- [Problem statement]:
Please repeat word for word the line containing "tax: 47.77 -> 60.55" and every following line up to and including the last one below, pictures excluded.

- [Stored entries]:

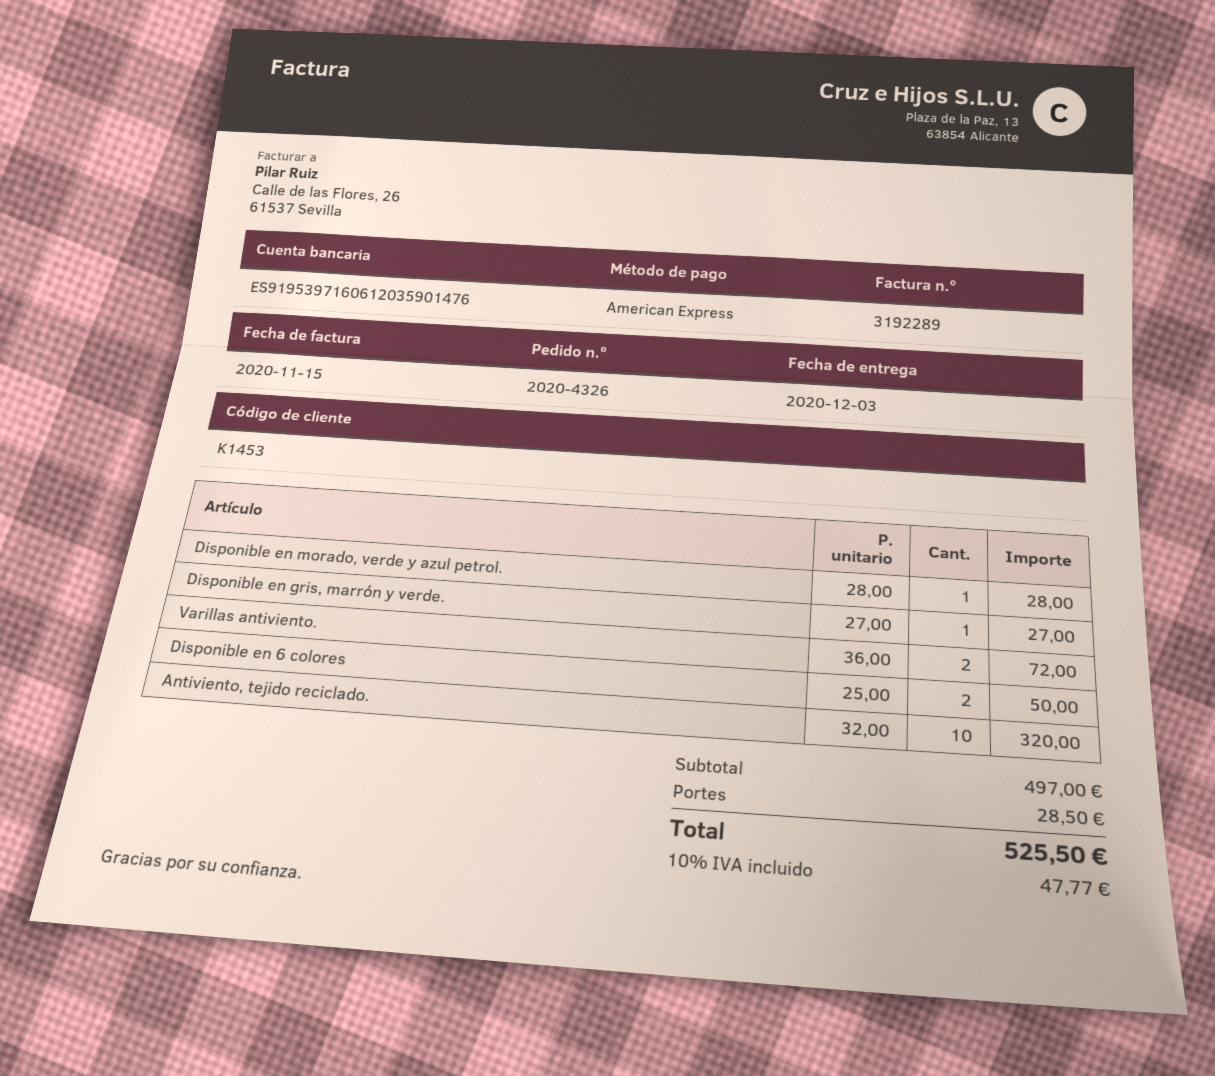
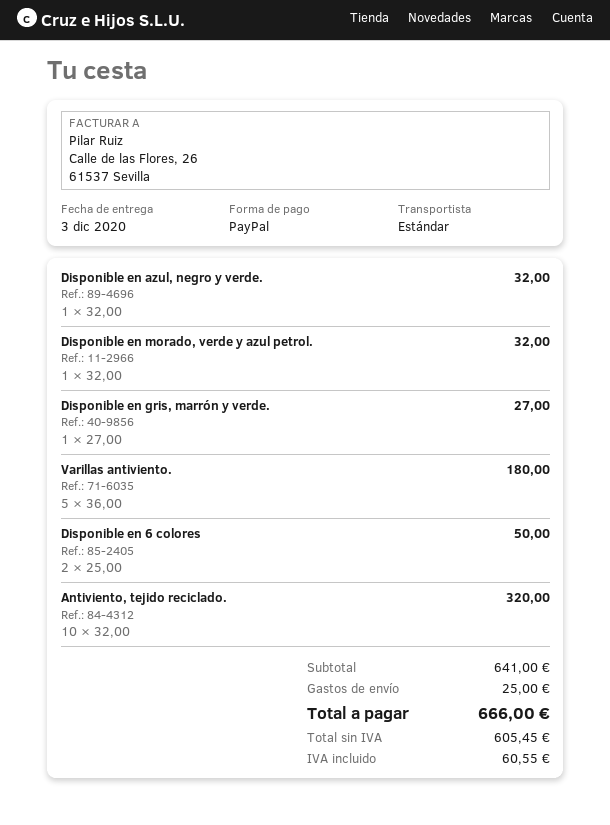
payment method: American Express -> PayPal
Disponible en morado, verde y azul petrol.: 1 x 28.00 = 28.00 -> 1 x 32.00 = 32.00
Varillas antiviento.: 2 x 36.00 = 72.00 -> 5 x 36.00 = 180.00
Disponible en azul, negro y verde.: none -> 1 x 32.00 = 32.00
subtotal: 497.00 -> 641.00
shipping: 28.50 -> 25.00
tax: 47.77 -> 60.55
total: 525.50 -> 666.00

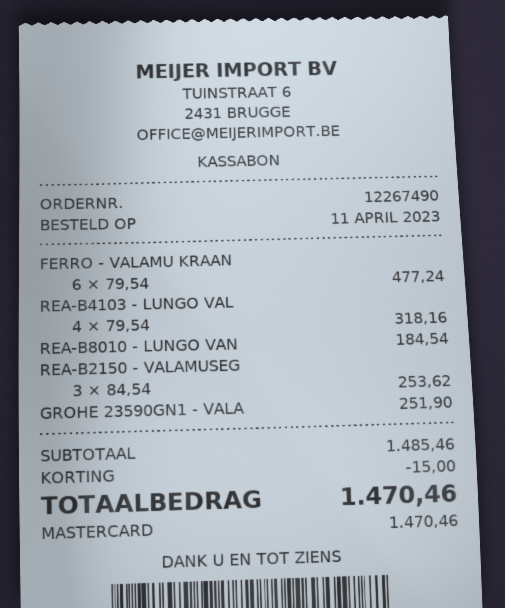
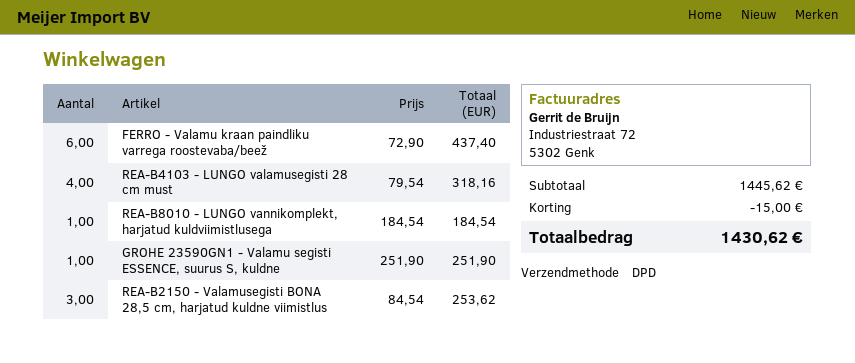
FERRO - VALAMU KRAAN: 6 x 79.54 = 477.24 -> 6 x 72.90 = 437.40
subtotal: 1485.46 -> 1445.62
total: 1470.46 -> 1430.62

- [Task result]:
tax: 47.77 -> 60.55
total: 525.50 -> 666.00

FERRO - VALAMU KRAAN: 6 x 79.54 = 477.24 -> 6 x 72.90 = 437.40
subtotal: 1485.46 -> 1445.62
total: 1470.46 -> 1430.62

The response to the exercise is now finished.